De repente, começa-se a comentar que a filha de Elis havia
decidido superar a própria resistência e também cantar. A princípio, não dei bola. Então, há alguns
dias, ouvi seu CD de estréia. Fiquei estupefato: maravilhado e incomodado, mas, acima de tudo,
muito confuso.
Poucos dias após sua morte, Elis
entraria em estúdio para gravar
mais um disco. Pois o CD "Maria
Rita" parece muito semelhante ao
disco que Elis não gravou em
1982. Não há dúvida: é um presente. Mas um presente (quase)

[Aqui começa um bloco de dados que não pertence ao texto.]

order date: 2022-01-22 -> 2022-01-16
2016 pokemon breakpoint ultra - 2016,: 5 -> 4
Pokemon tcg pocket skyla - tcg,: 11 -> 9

inaceitável. Digo quase porque
não consigo parar de ouvi-lo. E de
mostrá-lo a várias pessoas.
Mas por que inaceitável? Provavelmente porque aqueles sentimentos que já haviam achado
descanso foram catapultados e,
novamente, estão soltos no ar,
sem solução.
Se Maria Rita lembrasse Elis,
mas seu som fosse diferente, talvez fosse uma solução. Mas a filha
é igual à mãe. O repertório é igual,
os arranjos são iguais, o dom de
iluminar as músicas é igual, a dicção, a sustentação e as improvisações são iguais, a emoção e o humor na hora certa são iguais.
No especial exibido anteontem
pela TV Globo, a movimentação,
o gestual e as expressões reforçam
essas impressões. Com surpreendente maturidade, Maria Rita parece iniciar sua trajetória no mesmo ponto em que a de Elis parou.

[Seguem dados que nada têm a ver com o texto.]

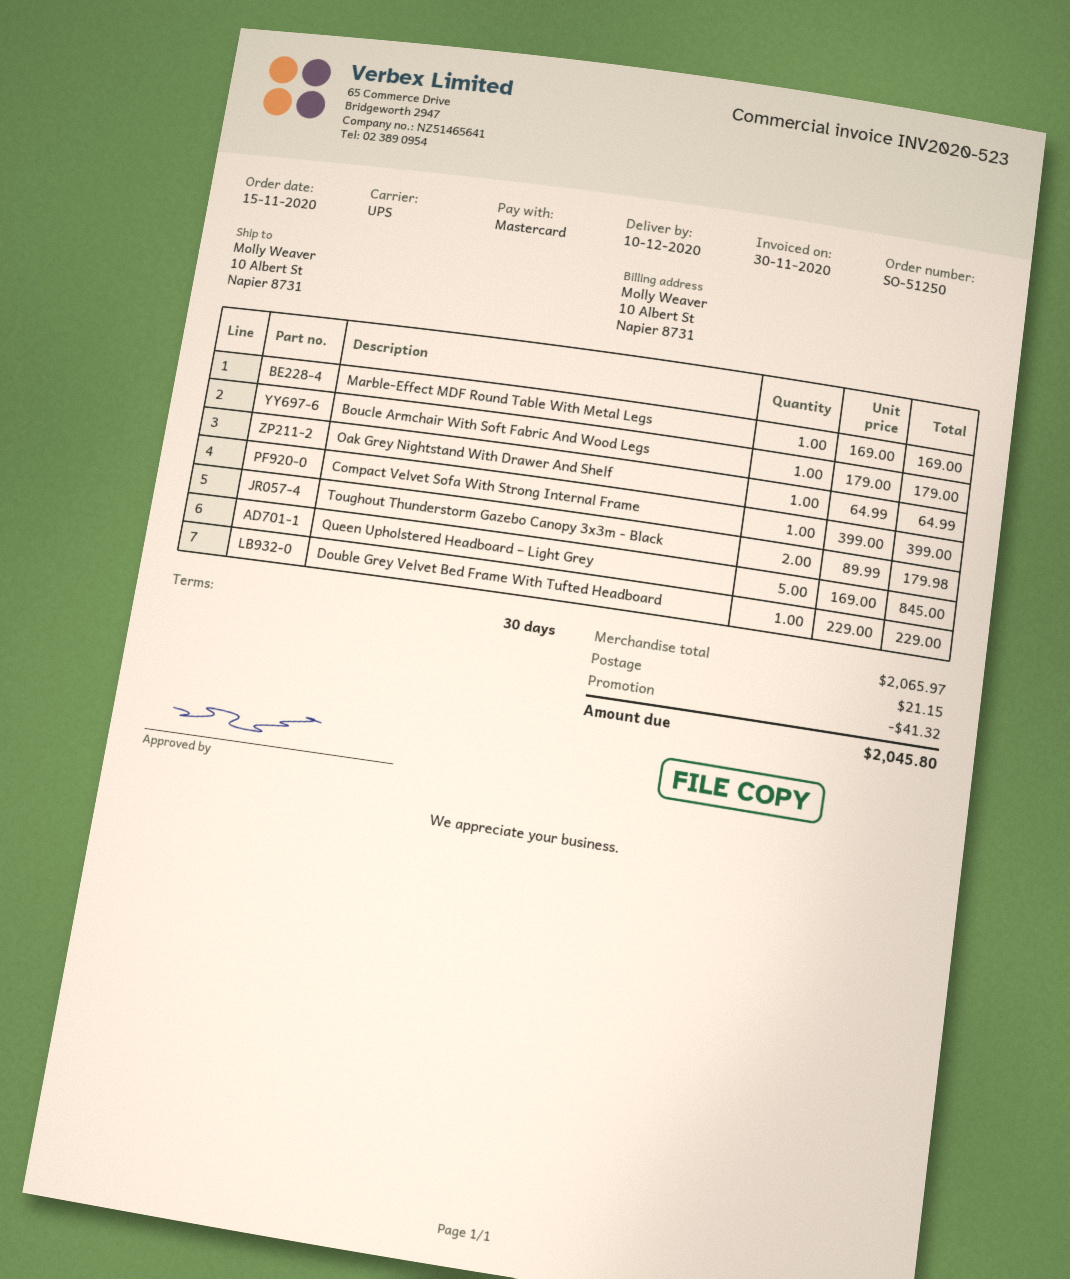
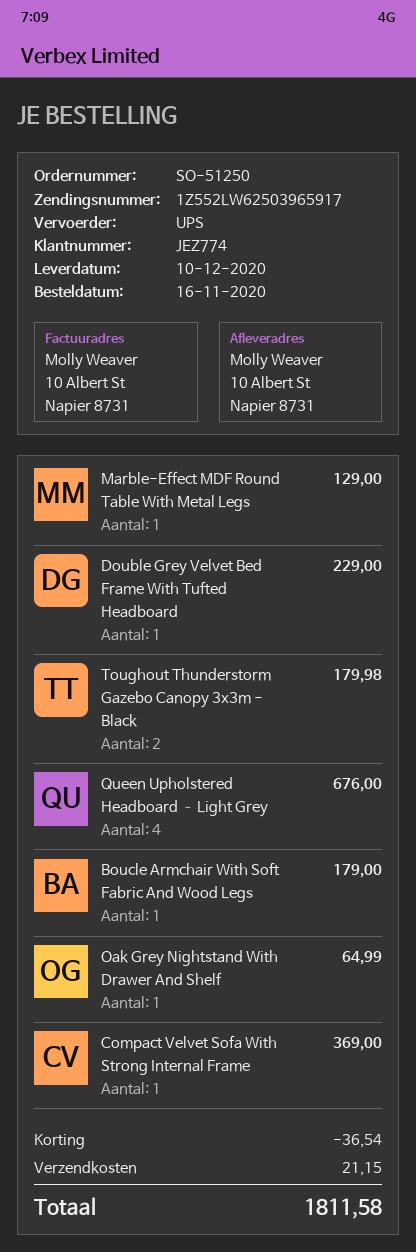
order date: 2020-11-15 -> 2020-11-16
Marble-Effect MDF Round Table With Metal Legs: 1 for 169.00 -> 1 for 129.00
Compact Velvet Sofa With Strong Internal Frame: 1 for 399.00 -> 1 for 369.00
Queen Upholstered Headboard – Light Grey: 5 for 845.00 -> 4 for 676.00
discount: 41.32 -> 36.54
total: 2045.80 -> 1811.58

É como se as duas carreiras se
fundissem e se tornassem uma só.
Ou, ainda mais extraordinário,
como se a mesma força artística se
manifestasse duas vezes no mesmo tempo histórico. Elis morreu,
mas, 21 anos depois, está "de volta" através de sua filha, só que 10
anos mais jovem. Isso tudo dá um
nó na cabeça. E assusta.
Mostro o CD a uma amiga, quero dividir minha aflição. Ela me
diz que o universo é como uma
espiral e que há uma beleza em
pensar que a mãe cantora (ou será
cantora-mãe?) morreu e, anos e
voltas depois, a filha estreante a
reencontrou. E, com ela, todos
nós. Sim, é lindo imaginar que
Maria Rita pegou o bastão da mão
de Elis e agora seguirá com ele.
Outra amiga -aliás, mãe da
primeira, essas mães e filhas me
deixam louco-, também fã incondicional de Elis, lança outra
tese. Diz que Maria Rita, que tinha
cinco anos quando Elis morreu,
uniu-se à mãe por meio da música
e que esse é um processo muito
profundo que merece respeito.
"Não fale mal da moça", exige.
Mas como falar mal?
Abro aqui um parêntese para
um breve testemunho. Conheci
Elis nos seus últimos meses de vida. Lembro-me de sua reação
quando, após o show "Trem
Azul", Elis viu Maria Rita, um
pingo de gente, com uns óculos de
lentes enormes, entrar no camarim. Lágrimas brotaram de seus
olhos, e ela disse algo como "meu
Deus, é minha filha!".
Construo minha própria hipótese radical. Sabendo de antemão
que seria cobrada, a filha, ela mesma e de caso pensado, afirma
"Não sou parecida, sou igual!". E,
dessa maneira, às avessas, torna
irrelevantes as inevitáveis comparações.
Mas será, tudo isso, possível?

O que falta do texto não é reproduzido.